= Leonard Haas =

Leonard Haas (February 17, 1915 – March 14, 1998) was an American educator and president and chancellor of the University of Wisconsin-Eau Claire. He served as the university's president from 1959 to 1971 and as the chancellor from 1973 to 1980. Haas served several years on the Eau Claire City Council.

Interim chancellor Marjorie Smelstor said: Leonard Haas' stature in the higher education community cannot be overstated. On the national level he played a significant role in the development of the American Association of State Colleges, both as a founder and as a member of several key committees. On the state level his vision and leadership helped shape the UW System, as we know it today. And of course at UW-Eau Claire his legacy is enormous. In particular we remember his commitment to internationalizing the campus, which began when he was chancellor and continued throughout his years as emeritus chancellor.

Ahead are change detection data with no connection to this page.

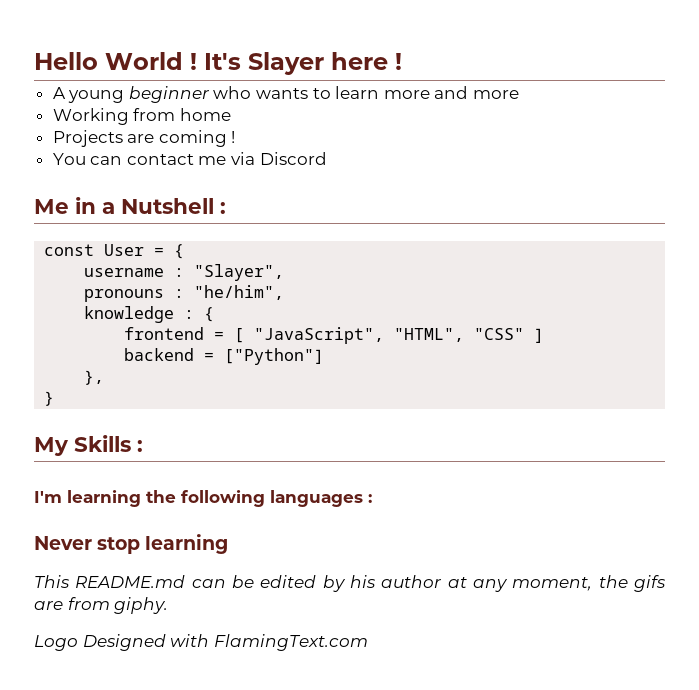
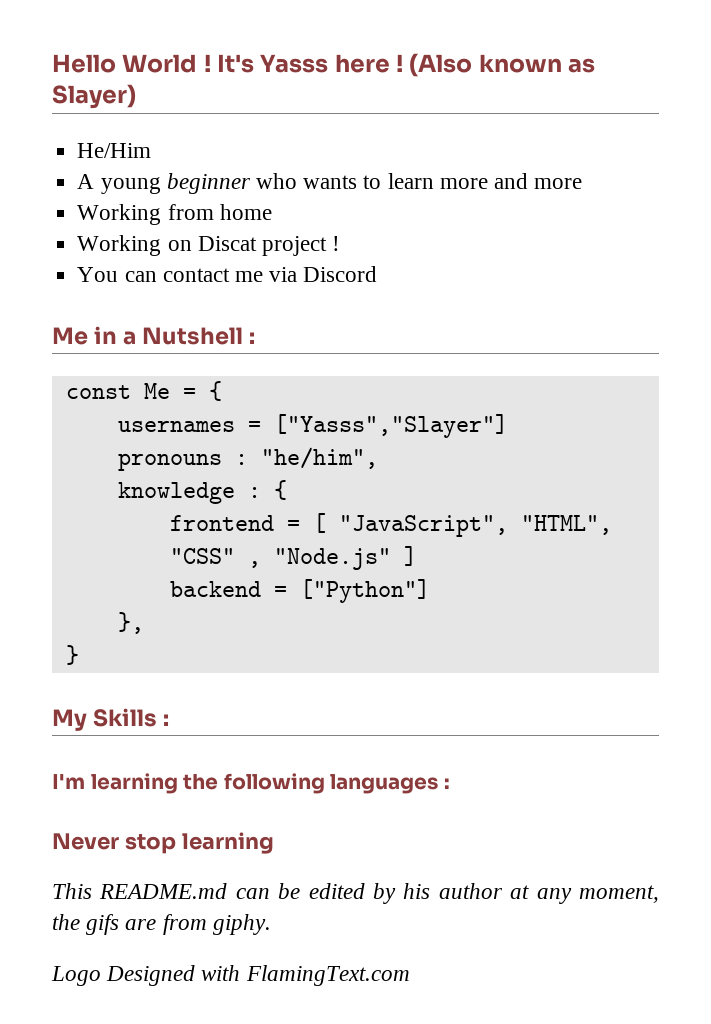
- It's Slayer here !
+ It's Yasss here ! (Also known as Slayer)
+ He/Him
- Projects are coming !
+ Working on Discat project !
- const User = {
+ const Me = {
- username : "Slayer",
+ usernames = ["Yasss","Slayer"]
- frontend = [ "JavaScript", "HTML", "CSS" ]
+ frontend = [ "JavaScript", "HTML", "CSS" , "Node.js" ]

Haas came from the small railroad town of Altoona, Wisconsin, and he graduated from Altoona High School in 1932. He received his undergraduate degree from UW-Eau Claire in 1935, his master's degree from University of Wisconsin-Madison, and his Ph.D. from the University of Minnesota. He did additional graduate work at Columbia University and the University of Southern California. In 1968, Haas was awarded the LL.D. from St. Olaf College.